Give every line of the records exactly, please, from the first up to and including the one containing "[238,503,300,519] 2018.4 ->".

(Collection entries)
# # # # #

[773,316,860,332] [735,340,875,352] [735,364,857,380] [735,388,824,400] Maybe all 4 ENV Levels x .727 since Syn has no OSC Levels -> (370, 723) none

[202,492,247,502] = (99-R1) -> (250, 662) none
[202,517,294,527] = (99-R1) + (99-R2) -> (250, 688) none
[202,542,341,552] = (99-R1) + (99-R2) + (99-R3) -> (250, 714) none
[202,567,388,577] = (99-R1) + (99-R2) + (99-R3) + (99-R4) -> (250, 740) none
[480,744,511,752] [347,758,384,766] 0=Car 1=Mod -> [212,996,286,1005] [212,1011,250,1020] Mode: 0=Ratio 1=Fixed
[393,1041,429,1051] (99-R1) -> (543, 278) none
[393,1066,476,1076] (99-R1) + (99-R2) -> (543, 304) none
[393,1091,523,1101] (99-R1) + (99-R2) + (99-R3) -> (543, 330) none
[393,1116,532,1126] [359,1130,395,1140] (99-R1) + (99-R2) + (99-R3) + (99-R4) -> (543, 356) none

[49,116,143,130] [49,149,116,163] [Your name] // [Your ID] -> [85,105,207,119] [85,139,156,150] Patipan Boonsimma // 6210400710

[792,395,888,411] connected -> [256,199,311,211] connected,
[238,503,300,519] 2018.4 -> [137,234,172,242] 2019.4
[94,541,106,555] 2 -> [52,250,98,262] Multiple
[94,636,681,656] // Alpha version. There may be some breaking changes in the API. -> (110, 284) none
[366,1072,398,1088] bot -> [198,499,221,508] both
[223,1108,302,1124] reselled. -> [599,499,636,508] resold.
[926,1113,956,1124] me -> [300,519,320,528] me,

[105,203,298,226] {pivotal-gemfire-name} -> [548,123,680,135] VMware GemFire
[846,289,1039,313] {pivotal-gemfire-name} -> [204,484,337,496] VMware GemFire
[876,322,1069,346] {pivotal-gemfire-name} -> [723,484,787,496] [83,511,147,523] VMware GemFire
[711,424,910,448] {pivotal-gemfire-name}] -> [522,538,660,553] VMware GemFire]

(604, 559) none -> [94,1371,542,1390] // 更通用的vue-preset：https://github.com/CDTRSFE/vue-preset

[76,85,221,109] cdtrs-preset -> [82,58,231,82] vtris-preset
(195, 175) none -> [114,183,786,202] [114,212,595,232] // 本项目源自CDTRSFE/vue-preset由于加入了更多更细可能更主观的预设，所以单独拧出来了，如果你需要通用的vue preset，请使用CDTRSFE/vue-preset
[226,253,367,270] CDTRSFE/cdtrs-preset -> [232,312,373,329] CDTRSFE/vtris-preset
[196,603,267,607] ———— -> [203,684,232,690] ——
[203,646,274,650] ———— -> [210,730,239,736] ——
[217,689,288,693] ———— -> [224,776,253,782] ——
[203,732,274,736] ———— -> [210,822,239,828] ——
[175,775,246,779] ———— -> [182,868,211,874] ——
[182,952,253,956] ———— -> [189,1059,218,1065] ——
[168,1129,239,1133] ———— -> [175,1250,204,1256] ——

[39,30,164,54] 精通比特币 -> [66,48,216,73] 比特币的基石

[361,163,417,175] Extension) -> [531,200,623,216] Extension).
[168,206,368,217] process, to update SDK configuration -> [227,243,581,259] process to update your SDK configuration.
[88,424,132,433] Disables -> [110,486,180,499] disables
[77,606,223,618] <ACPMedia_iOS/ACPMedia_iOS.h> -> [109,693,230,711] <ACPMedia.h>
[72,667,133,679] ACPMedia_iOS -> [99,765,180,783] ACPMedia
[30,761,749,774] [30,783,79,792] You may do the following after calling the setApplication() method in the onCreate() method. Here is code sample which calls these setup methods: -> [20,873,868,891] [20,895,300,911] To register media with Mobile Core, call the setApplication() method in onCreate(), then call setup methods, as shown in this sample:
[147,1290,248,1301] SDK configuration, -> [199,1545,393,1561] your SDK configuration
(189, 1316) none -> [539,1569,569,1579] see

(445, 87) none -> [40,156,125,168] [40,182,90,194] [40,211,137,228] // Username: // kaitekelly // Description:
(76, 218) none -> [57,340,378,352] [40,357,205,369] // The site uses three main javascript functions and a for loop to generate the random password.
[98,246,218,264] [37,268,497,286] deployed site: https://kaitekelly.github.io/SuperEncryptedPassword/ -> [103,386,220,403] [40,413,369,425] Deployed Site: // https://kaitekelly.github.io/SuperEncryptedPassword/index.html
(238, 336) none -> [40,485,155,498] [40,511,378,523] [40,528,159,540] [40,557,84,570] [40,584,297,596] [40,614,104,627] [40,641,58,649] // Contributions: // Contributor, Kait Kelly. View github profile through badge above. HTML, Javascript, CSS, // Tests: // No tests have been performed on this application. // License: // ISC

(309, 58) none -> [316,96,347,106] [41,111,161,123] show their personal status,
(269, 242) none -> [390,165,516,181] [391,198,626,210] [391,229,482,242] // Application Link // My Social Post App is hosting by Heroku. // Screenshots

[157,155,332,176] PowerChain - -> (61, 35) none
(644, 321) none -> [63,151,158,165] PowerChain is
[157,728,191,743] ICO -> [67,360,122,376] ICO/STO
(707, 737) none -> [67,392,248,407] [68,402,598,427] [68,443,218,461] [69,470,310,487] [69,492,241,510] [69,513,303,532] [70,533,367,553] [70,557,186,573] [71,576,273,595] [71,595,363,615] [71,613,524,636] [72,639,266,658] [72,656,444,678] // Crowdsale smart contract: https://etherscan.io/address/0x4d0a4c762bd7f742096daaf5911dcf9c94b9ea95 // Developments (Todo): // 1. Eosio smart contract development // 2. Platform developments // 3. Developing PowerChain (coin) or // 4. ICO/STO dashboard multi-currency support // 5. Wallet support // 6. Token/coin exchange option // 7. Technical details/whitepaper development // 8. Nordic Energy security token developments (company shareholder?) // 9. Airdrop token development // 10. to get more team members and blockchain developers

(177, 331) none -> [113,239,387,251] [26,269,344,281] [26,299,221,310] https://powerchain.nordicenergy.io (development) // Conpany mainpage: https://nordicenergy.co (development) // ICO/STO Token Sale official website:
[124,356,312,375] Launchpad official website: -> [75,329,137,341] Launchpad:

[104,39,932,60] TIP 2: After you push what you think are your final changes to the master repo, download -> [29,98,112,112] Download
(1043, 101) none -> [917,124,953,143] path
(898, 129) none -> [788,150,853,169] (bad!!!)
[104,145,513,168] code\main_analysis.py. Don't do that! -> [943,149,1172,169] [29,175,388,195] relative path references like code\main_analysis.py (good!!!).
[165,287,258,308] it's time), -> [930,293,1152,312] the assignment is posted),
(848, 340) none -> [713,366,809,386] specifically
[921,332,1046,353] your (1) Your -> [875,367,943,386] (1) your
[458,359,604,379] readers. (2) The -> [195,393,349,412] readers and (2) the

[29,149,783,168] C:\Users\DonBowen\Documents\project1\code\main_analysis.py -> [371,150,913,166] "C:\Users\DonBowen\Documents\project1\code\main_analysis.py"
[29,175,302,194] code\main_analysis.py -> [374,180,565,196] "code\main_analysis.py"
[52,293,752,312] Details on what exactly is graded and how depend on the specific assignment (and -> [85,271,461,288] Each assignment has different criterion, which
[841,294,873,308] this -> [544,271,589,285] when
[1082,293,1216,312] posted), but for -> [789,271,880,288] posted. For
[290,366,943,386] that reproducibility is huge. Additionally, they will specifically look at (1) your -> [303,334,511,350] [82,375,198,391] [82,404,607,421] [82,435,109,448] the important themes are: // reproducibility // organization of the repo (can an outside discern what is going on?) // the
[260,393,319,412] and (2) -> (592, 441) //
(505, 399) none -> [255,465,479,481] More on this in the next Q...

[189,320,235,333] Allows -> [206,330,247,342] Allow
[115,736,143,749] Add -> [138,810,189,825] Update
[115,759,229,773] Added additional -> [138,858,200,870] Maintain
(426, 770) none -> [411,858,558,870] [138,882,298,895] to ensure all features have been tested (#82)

# # # # #

Completed exercise>
[773,316,860,332] [735,340,875,352] [735,364,857,380] [735,388,824,400] Maybe all 4 ENV Levels x .727 since Syn has no OSC Levels -> (370, 723) none

[202,492,247,502] = (99-R1) -> (250, 662) none
[202,517,294,527] = (99-R1) + (99-R2) -> (250, 688) none
[202,542,341,552] = (99-R1) + (99-R2) + (99-R3) -> (250, 714) none
[202,567,388,577] = (99-R1) + (99-R2) + (99-R3) + (99-R4) -> (250, 740) none
[480,744,511,752] [347,758,384,766] 0=Car 1=Mod -> [212,996,286,1005] [212,1011,250,1020] Mode: 0=Ratio 1=Fixed
[393,1041,429,1051] (99-R1) -> (543, 278) none
[393,1066,476,1076] (99-R1) + (99-R2) -> (543, 304) none
[393,1091,523,1101] (99-R1) + (99-R2) + (99-R3) -> (543, 330) none
[393,1116,532,1126] [359,1130,395,1140] (99-R1) + (99-R2) + (99-R3) + (99-R4) -> (543, 356) none

[49,116,143,130] [49,149,116,163] [Your name] // [Your ID] -> [85,105,207,119] [85,139,156,150] Patipan Boonsimma // 6210400710

[792,395,888,411] connected -> [256,199,311,211] connected,
[238,503,300,519] 2018.4 -> [137,234,172,242] 2019.4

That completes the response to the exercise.